Er is niet één manier waarop een DNS-cache kan worden vergiftigd, maar enkele van de meest voorkomende manieren zijn: Het slachtoffer laten klikken op kwaadaardige links die embedded code gebruiken om de DNS cache in hun browsers te veranderen. Hackers kunnen ook de lokale DNS-server kapen door gebruik te maken van een man-in-the-middle spoofing-aanval. De aanval maakt gebruik van ARP-spoofing om DNS-verzoeken om te leiden naar een DNS-server die door hen wordt beheerd.
Q: Wat is DNS Cache Poisoning?
A: DNS cache poisoning is het vervangen van een DNS-database-item door een kwaadaardig IP-adres dat de eindgebruiker naar een server stuurt die door de hacker wordt beheerd.
Q: Hoe wordt DNS Spoofing gedaan?
Een hacker voert een DNS spoofing aanval uit door toegang te krijgen en een DNS cache te wijzigen of DNS queries om te leiden naar hun eigen DNS server.
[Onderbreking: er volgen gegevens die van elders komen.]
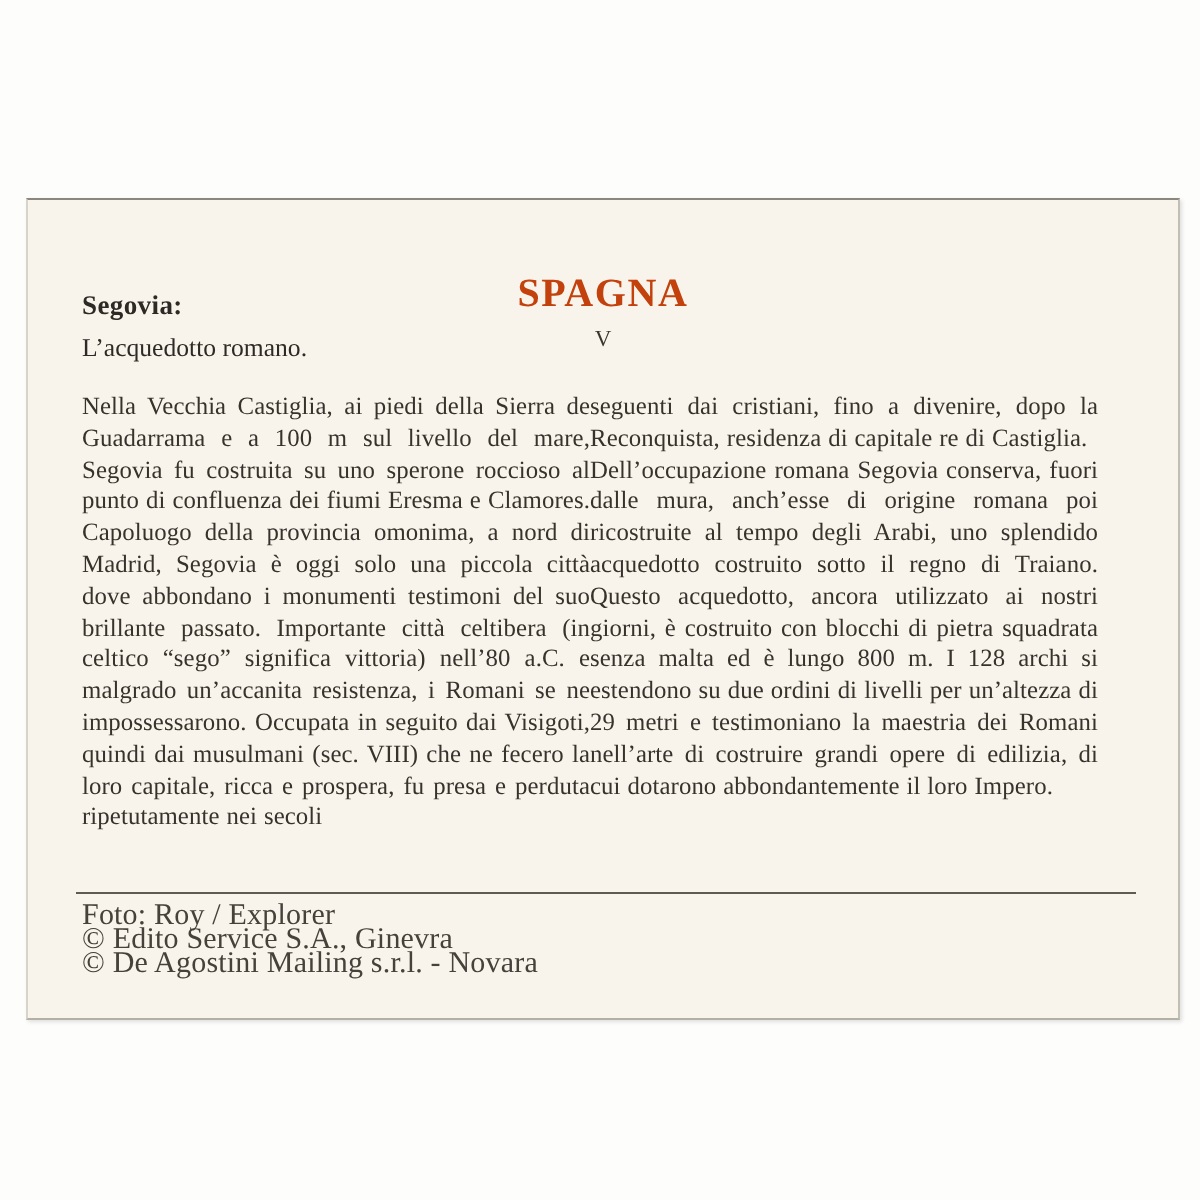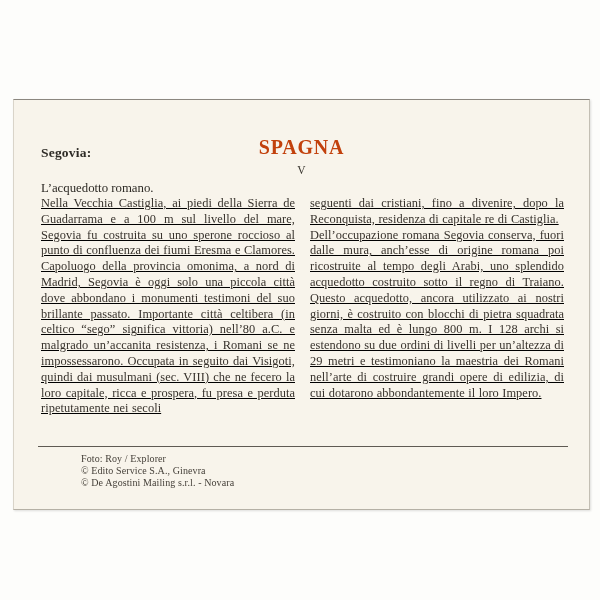--- a/index.html
+++ b/index.html
@@ -42,7 +42,7 @@
     letter-spacing: 0.2px;
   }
   .sub {
-    margin-top: 20px;
+    margin-top: 6px;
     font-size: 12.8px;
   }
   .country {

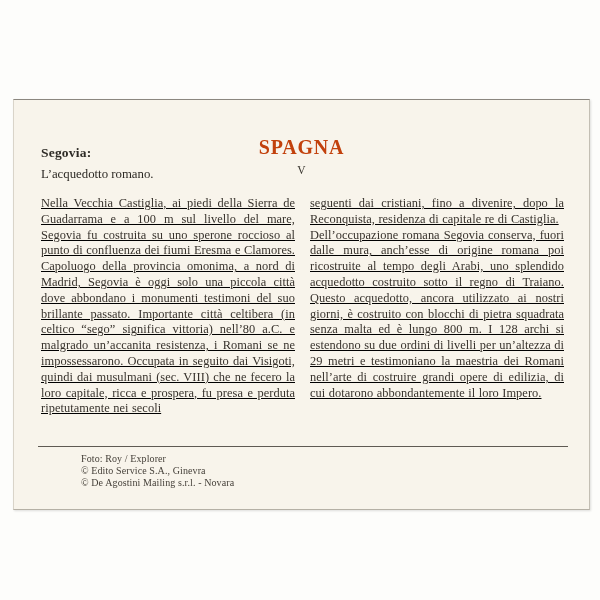--- a/index.html
+++ b/index.html
@@ -71,8 +71,6 @@
     top: 96px;
     width: 523px;
     display: flex;
-    gap: 15px;
-    text-decoration: underline;
   }
   .col {
     width: 254px;

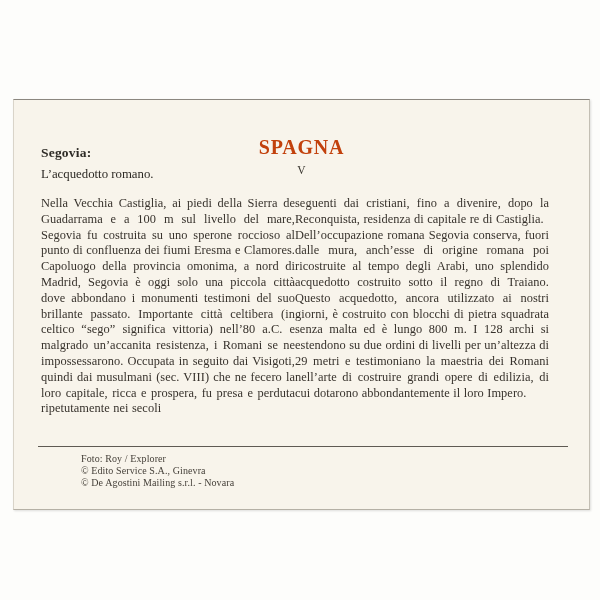--- a/index.html
+++ b/index.html
@@ -96,11 +96,10 @@
     position: absolute;
     left: 27px;
     top: 353px;
-    font-size: 10px;
+    font-size: 15px;
     line-height: 11.8px;
     color: #46413a;
     letter-spacing: 0.1px;
-    margin-left: 40px;
   }
   .foot-right {
     position: absolute;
Q: Wat wordt bedoeld met DNS Spoofing?
DNS spoofing betekent dat de URL die een gebruiker in zijn browser invoert, zoals varonis.com niet naar het legitieme IP-adres gaat dat bij die URL hoort, maar in plaats daarvan wordt doorgestuurd naar een kwaadaardige server die door een hacker wordt beheerd.
Q: Waarom is DNS-spoofing een probleem?
A: DNS-spoofing is een probleem omdat DNS inherent te vertrouwen is en vaak niet met enige vorm van encryptie is beveiligd. Dit betekent dat een hacker een DNS-vermelding kan spoofen en gebruiken voor gegevensdiefstal, malware-infectie, phishing en het voorkomen van updates.
Q: Wat zijn de bedreigingen van een DNS-spoofingaanval?
De belangrijkste bedreiging van DNS-spoofing is gegevensdiefstal door het gebruik van phishingpagina’s. Daarnaast is er de dreiging van malware infectie door het hosten van legitiem uitziende downloads die in werkelijkheid geïnfecteerd zijn met malware. Tenslotte, als het systeem afhankelijk is van het internet voor updates, kunnen de updates worden voorkomen door hun DNS-gegevens te wijzigen zodat ze niet naar een echte website leiden. Dit kan ook worden toegepast op elke website als een methode van censuur.